▶

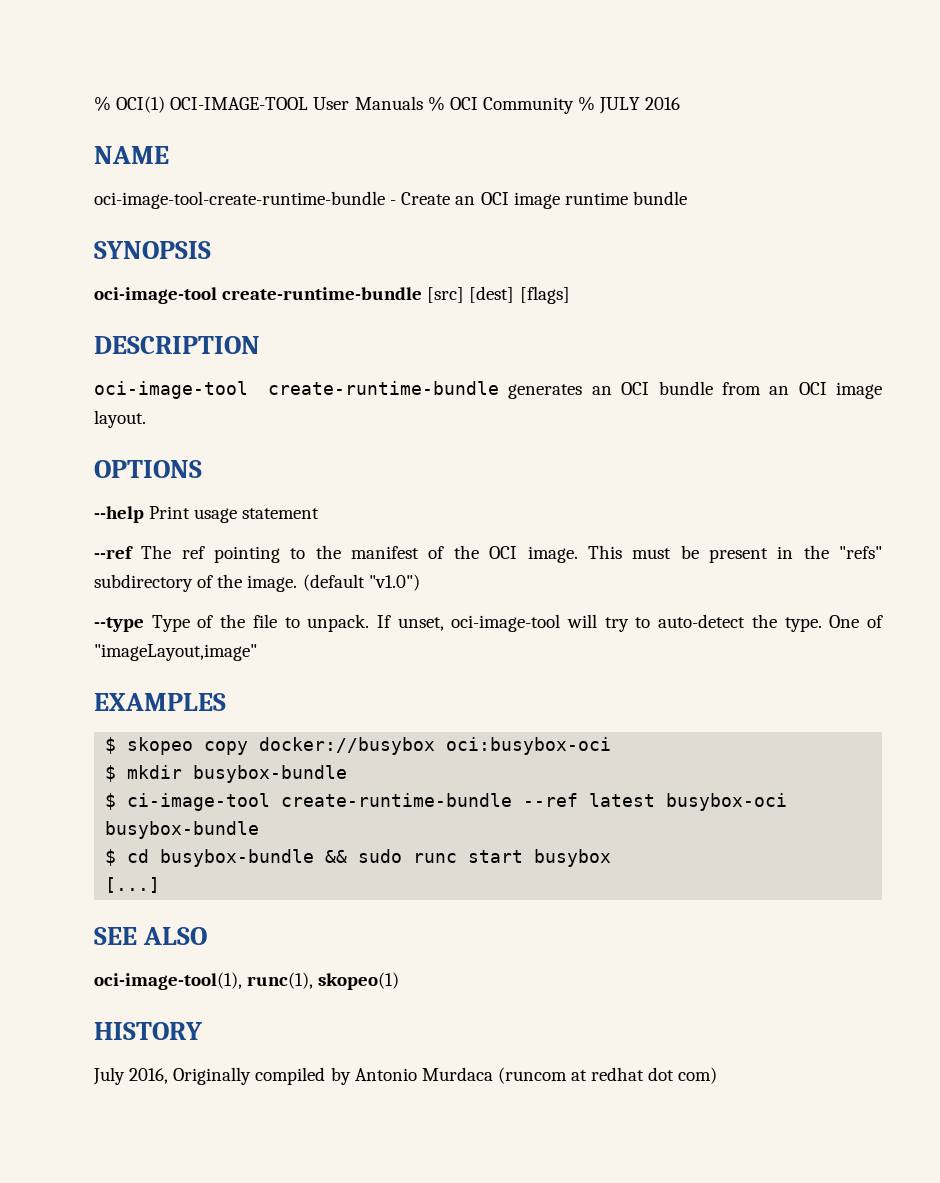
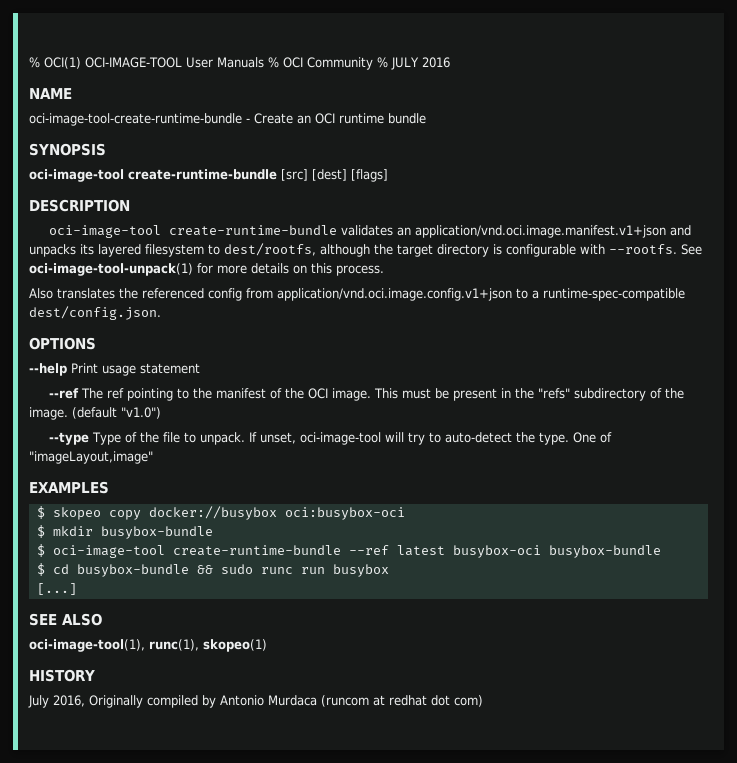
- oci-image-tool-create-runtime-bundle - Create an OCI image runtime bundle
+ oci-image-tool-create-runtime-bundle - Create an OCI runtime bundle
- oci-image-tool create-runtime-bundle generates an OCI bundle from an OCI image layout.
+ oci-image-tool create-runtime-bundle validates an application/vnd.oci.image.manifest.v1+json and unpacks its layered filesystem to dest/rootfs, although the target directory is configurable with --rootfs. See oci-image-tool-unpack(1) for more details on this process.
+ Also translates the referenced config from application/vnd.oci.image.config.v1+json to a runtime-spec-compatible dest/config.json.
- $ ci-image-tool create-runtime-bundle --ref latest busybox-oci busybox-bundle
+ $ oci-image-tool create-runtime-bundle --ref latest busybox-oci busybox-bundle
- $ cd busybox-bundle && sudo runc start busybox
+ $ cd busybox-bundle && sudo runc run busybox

◀

Task goal
Where a line of the records includes "from", copy it.

Response to this exercise
- oci-image-tool create-runtime-bundle generates an OCI bundle from an OCI image layout.
+ Also translates the referenced config from application/vnd.oci.image.config.v1+json to a runtime-spec-compatible dest/config.json.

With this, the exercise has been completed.